Entries taken from a collection
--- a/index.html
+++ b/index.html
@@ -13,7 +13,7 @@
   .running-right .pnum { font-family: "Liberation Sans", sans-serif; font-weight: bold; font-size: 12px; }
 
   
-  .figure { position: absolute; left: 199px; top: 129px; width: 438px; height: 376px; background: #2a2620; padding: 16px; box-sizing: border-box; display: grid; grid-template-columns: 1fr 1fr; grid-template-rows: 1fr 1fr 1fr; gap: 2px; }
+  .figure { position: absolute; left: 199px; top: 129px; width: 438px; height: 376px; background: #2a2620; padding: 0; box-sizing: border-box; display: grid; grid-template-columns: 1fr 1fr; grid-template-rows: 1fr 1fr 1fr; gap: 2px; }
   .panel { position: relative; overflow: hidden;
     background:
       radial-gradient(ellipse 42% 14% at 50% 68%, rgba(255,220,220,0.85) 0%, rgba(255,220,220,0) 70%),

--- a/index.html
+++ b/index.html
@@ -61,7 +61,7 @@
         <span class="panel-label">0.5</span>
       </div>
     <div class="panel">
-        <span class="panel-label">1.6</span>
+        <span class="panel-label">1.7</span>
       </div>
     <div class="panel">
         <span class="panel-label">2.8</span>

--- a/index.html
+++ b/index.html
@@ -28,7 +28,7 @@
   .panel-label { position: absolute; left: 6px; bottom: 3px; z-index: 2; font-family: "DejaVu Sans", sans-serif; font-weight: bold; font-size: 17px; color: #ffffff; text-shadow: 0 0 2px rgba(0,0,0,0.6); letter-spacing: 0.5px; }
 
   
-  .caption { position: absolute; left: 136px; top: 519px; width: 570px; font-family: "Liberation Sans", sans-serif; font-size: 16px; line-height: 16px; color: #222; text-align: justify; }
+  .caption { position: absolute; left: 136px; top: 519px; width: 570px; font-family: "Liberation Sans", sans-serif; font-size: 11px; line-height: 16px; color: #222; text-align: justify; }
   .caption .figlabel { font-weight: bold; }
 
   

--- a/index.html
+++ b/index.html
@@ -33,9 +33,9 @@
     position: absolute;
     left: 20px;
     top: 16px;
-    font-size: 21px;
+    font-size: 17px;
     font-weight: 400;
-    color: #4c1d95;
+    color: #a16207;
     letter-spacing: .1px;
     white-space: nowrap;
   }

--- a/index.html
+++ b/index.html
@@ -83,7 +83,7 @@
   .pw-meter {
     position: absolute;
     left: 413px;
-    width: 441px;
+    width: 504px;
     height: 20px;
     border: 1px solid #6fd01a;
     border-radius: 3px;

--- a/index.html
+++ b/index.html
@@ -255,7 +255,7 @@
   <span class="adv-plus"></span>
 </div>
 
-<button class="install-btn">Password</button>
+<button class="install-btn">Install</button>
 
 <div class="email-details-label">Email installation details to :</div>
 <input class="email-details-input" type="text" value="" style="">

EXERCISE REQUIREMENTS
Nothing but an exact transcription of the records is expected.

PROBLEM SOLUTION
--- a/index.html
+++ b/index.html
@@ -13,7 +13,7 @@
   .running-right .pnum { font-family: "Liberation Sans", sans-serif; font-weight: bold; font-size: 12px; }
 
   
-  .figure { position: absolute; left: 199px; top: 129px; width: 438px; height: 376px; background: #2a2620; padding: 16px; box-sizing: border-box; display: grid; grid-template-columns: 1fr 1fr; grid-template-rows: 1fr 1fr 1fr; gap: 2px; }
+  .figure { position: absolute; left: 199px; top: 129px; width: 438px; height: 376px; background: #2a2620; padding: 0; box-sizing: border-box; display: grid; grid-template-columns: 1fr 1fr; grid-template-rows: 1fr 1fr 1fr; gap: 2px; }
   .panel { position: relative; overflow: hidden;
     background:
       radial-gradient(ellipse 42% 14% at 50% 68%, rgba(255,220,220,0.85) 0%, rgba(255,220,220,0) 70%),

--- a/index.html
+++ b/index.html
@@ -61,7 +61,7 @@
         <span class="panel-label">0.5</span>
       </div>
     <div class="panel">
-        <span class="panel-label">1.6</span>
+        <span class="panel-label">1.7</span>
       </div>
     <div class="panel">
         <span class="panel-label">2.8</span>

--- a/index.html
+++ b/index.html
@@ -28,7 +28,7 @@
   .panel-label { position: absolute; left: 6px; bottom: 3px; z-index: 2; font-family: "DejaVu Sans", sans-serif; font-weight: bold; font-size: 17px; color: #ffffff; text-shadow: 0 0 2px rgba(0,0,0,0.6); letter-spacing: 0.5px; }
 
   
-  .caption { position: absolute; left: 136px; top: 519px; width: 570px; font-family: "Liberation Sans", sans-serif; font-size: 16px; line-height: 16px; color: #222; text-align: justify; }
+  .caption { position: absolute; left: 136px; top: 519px; width: 570px; font-family: "Liberation Sans", sans-serif; font-size: 11px; line-height: 16px; color: #222; text-align: justify; }
   .caption .figlabel { font-weight: bold; }
 
   

--- a/index.html
+++ b/index.html
@@ -33,9 +33,9 @@
     position: absolute;
     left: 20px;
     top: 16px;
-    font-size: 21px;
+    font-size: 17px;
     font-weight: 400;
-    color: #4c1d95;
+    color: #a16207;
     letter-spacing: .1px;
     white-space: nowrap;
   }

--- a/index.html
+++ b/index.html
@@ -83,7 +83,7 @@
   .pw-meter {
     position: absolute;
     left: 413px;
-    width: 441px;
+    width: 504px;
     height: 20px;
     border: 1px solid #6fd01a;
     border-radius: 3px;

--- a/index.html
+++ b/index.html
@@ -255,7 +255,7 @@
   <span class="adv-plus"></span>
 </div>
 
-<button class="install-btn">Password</button>
+<button class="install-btn">Install</button>
 
 <div class="email-details-label">Email installation details to :</div>
 <input class="email-details-input" type="text" value="" style="">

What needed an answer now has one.